● **Material for this exercise**:
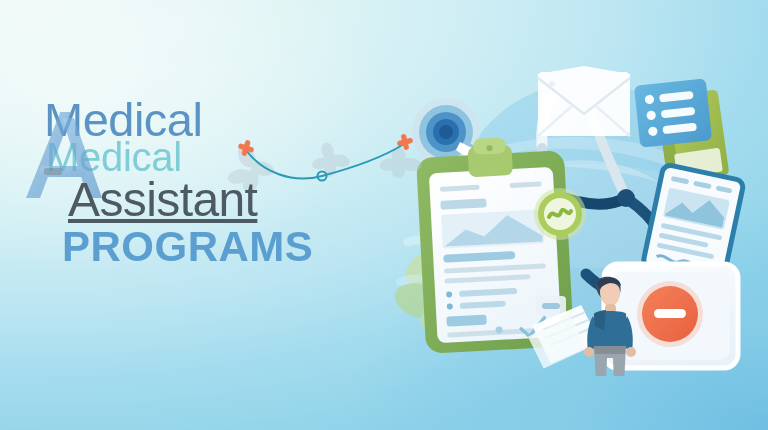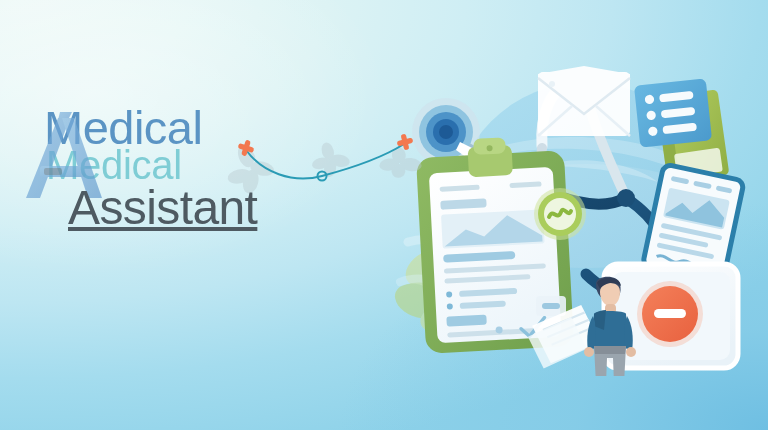"Medical" .textblock { top: 104px -> 96px }
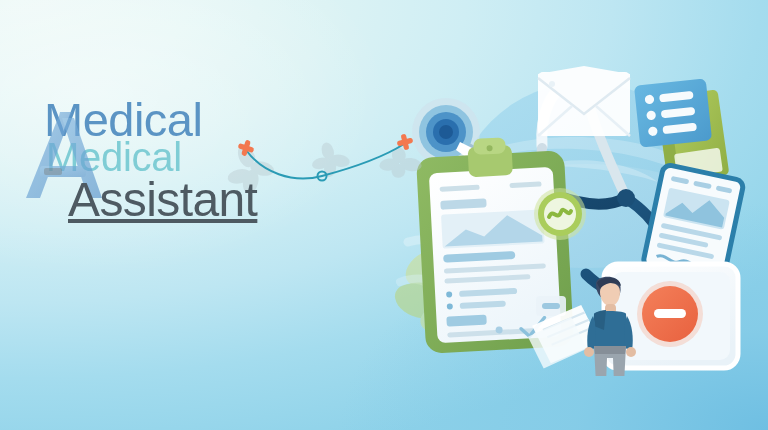"PROGRAMS" div.line-programs { html: none -> <div>PROGRAMS</div> }
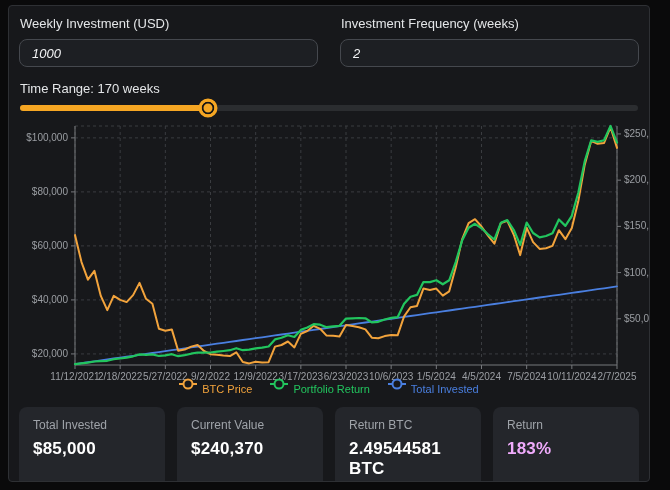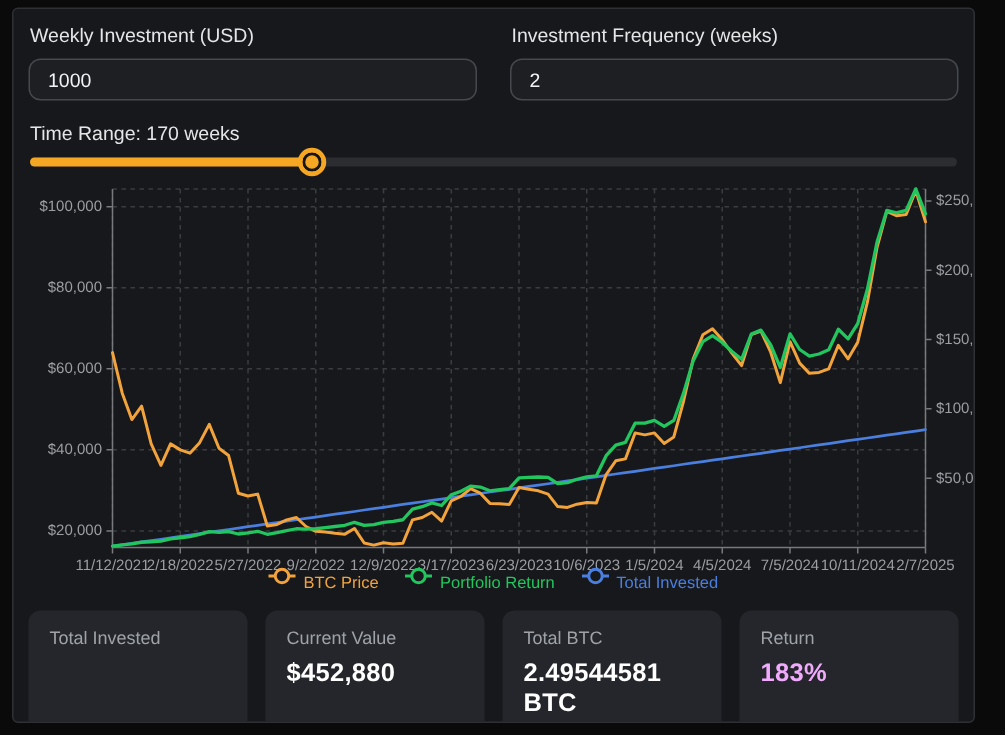"1000" .text-input { font-style: none -> italic }
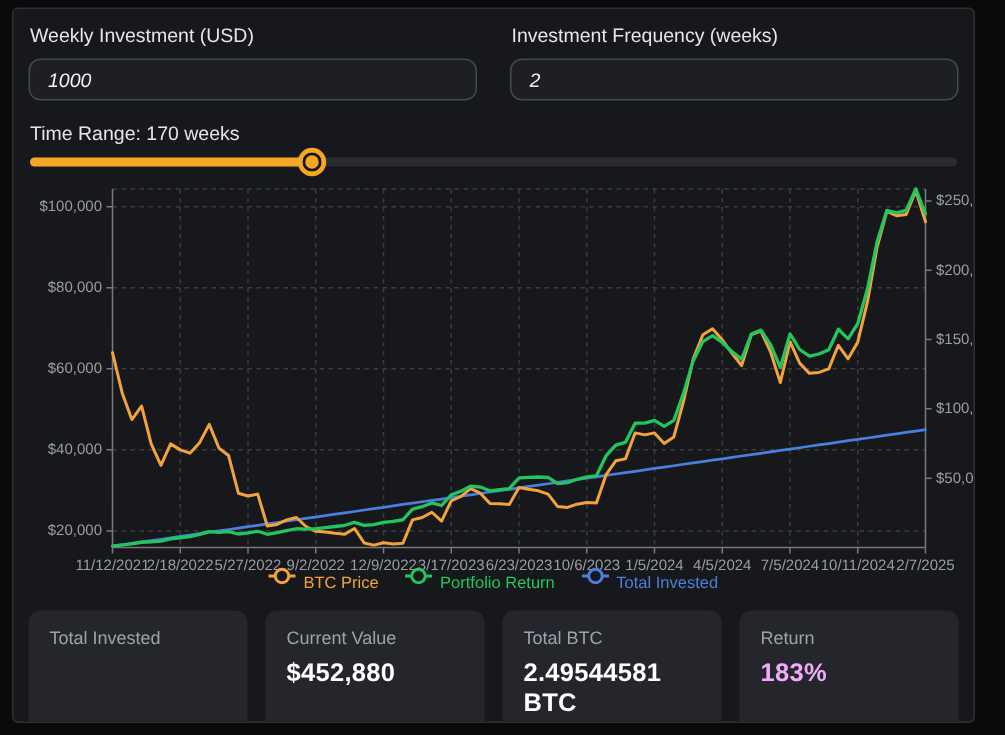"Total BTC" div.card-label { text: Total -> Return }
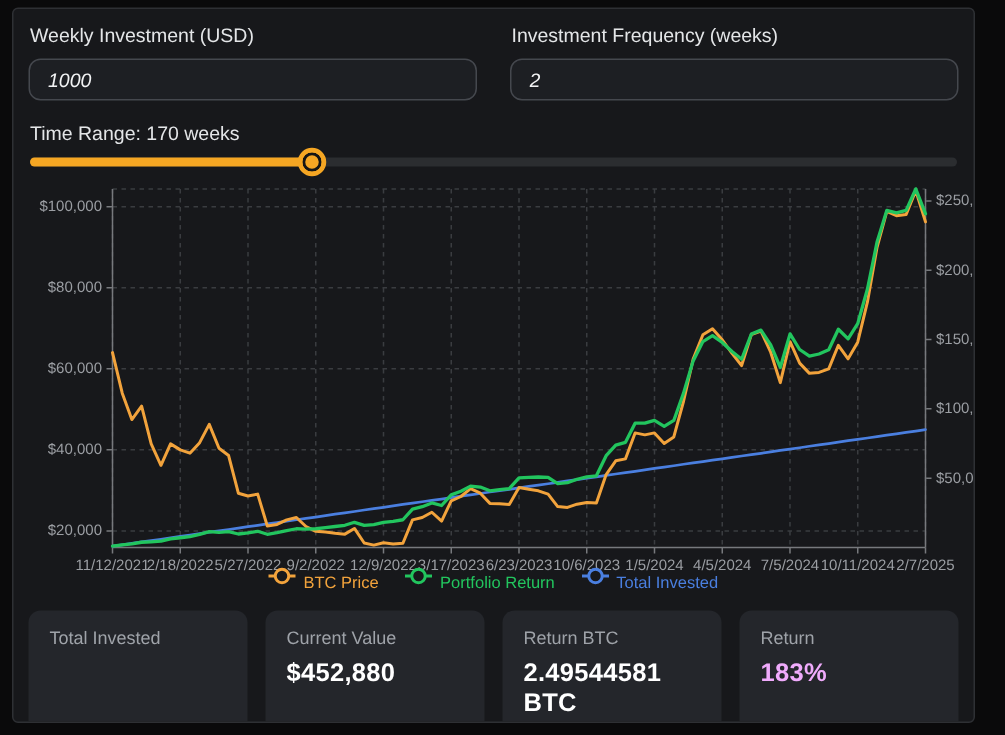"$85,000" div.card-value { html: none -> <div>$85,000</div> }
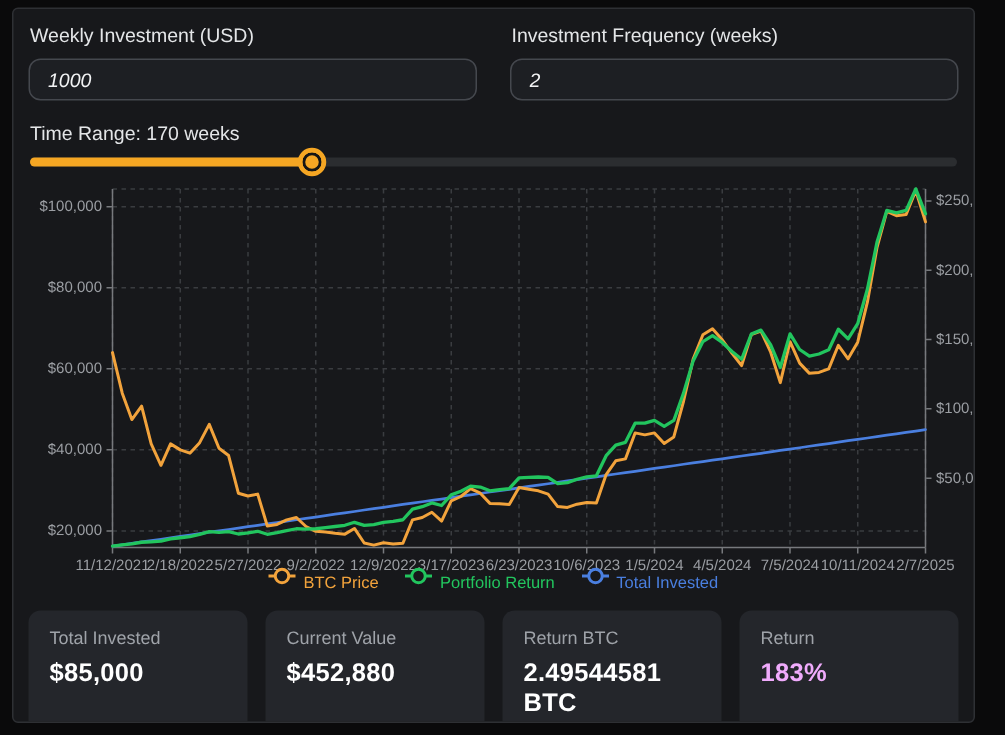"$452,880" div.card-value { text: $452,880 -> $240,370 }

● **What you need to do**: Pick up at the line containing "none -> <div>$85,000</div>" and copy each line exactly until the data ends, including that last line; copy no pictures.

● **Response box**:
"$85,000" div.card-value { html: none -> <div>$85,000</div> }
"$452,880" div.card-value { text: $452,880 -> $240,370 }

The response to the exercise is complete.